Washington, D.C., November 26, 2013 – Today, a broad coalition of postal customers and suppliers asked the Postal Regulatory Commission (PRC) to reject a Postal Service proposal to raise most postage rates in January by three times the rate of inflation. The USPS claims that the rate hike is necessary to offset the continuing effects of the 2007-2009 recession. The industry filing shows, however, that the main reason for the Postal Service’s recent losses is competition from the Internet, a long-term problem that does not entitle the USPS to an above-inflation rate increase.
The industry’s filing, supported by economic testimony from Christian Lundblad, Edward M. O’Herron Distinguished Scholar and Professor of Finance at the University of North Carolina’s Kenan-Flagler Business School, shows that:
- Informed observers–and even the Postal Service itself–have recognized that the vast majority of the decline in mail volume from 2007 to 2012 was the result of digital diversion to other means of communication;
- The Postal Service’s economic models assume that recessions get deeper and deeper forever, a nonsensical assumption; and
- The USPS’s model uses a heads-I-win, tails-you-lose approach; it disregards all of the positive effects of the post-2009 economic recovery on mail volume.

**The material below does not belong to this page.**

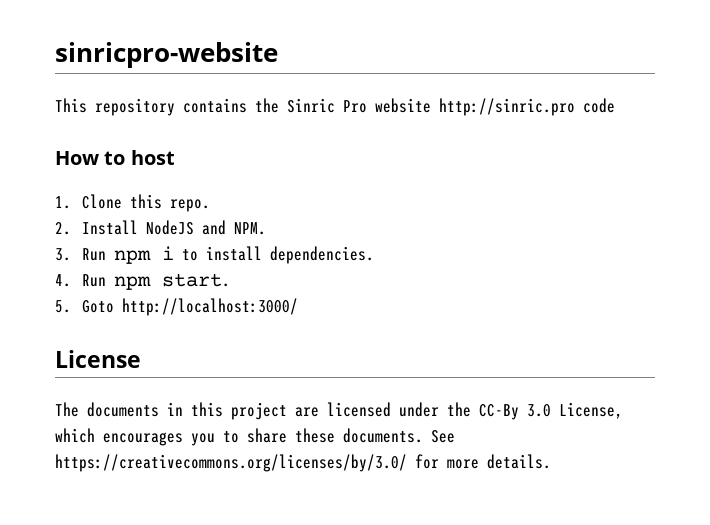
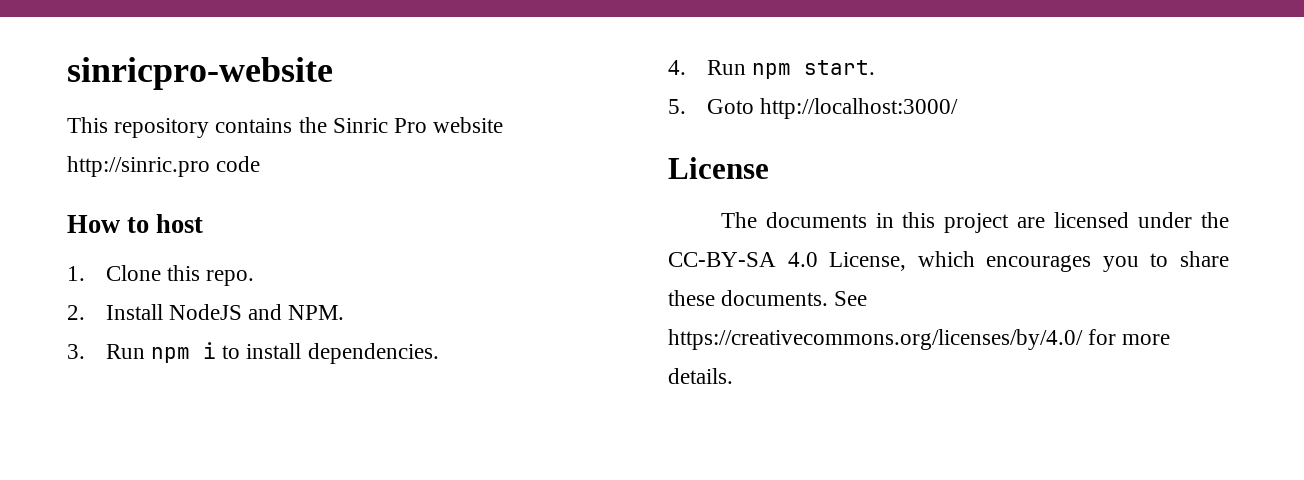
[479,404,551,420] CC-By 3.0 -> [668,252,818,267] CC-BY-SA 4.0
[55,454,407,472] https://creativecommons.org/licenses/by/3.0/ -> [668,329,1083,350] https://creativecommons.org/licenses/by/4.0/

“You could drive a mail truck through the holes in the Postal Service’s arguments,” said Jim Cregan of the Association of Magazine Media. “The main reason for declining mail volume over the last seven years is digital diversion – the long-term trend toward electronic correspondence, internet advertising, and electronic bill presentment and payments. This has left the USPS with too little mail to cover the costs of its network. The Postal Service must face the facts and right-size its operations, not drive even more volume away by raising prices so drastically on its remaining customers.”
Tony Conway of the Alliance for Nonprofit Mailers said, “If you take the Postal Service’s study at face value, then all of the mail volume losses since 2007 are the result of the 2007-2009 recession, and none result from digital diversion. To make it even more improbable, the USPS says that the effects of the recession, which ended several years ago, will get worse in 2014 and 2015. It’s hard to imagine anyone could take these claims seriously.”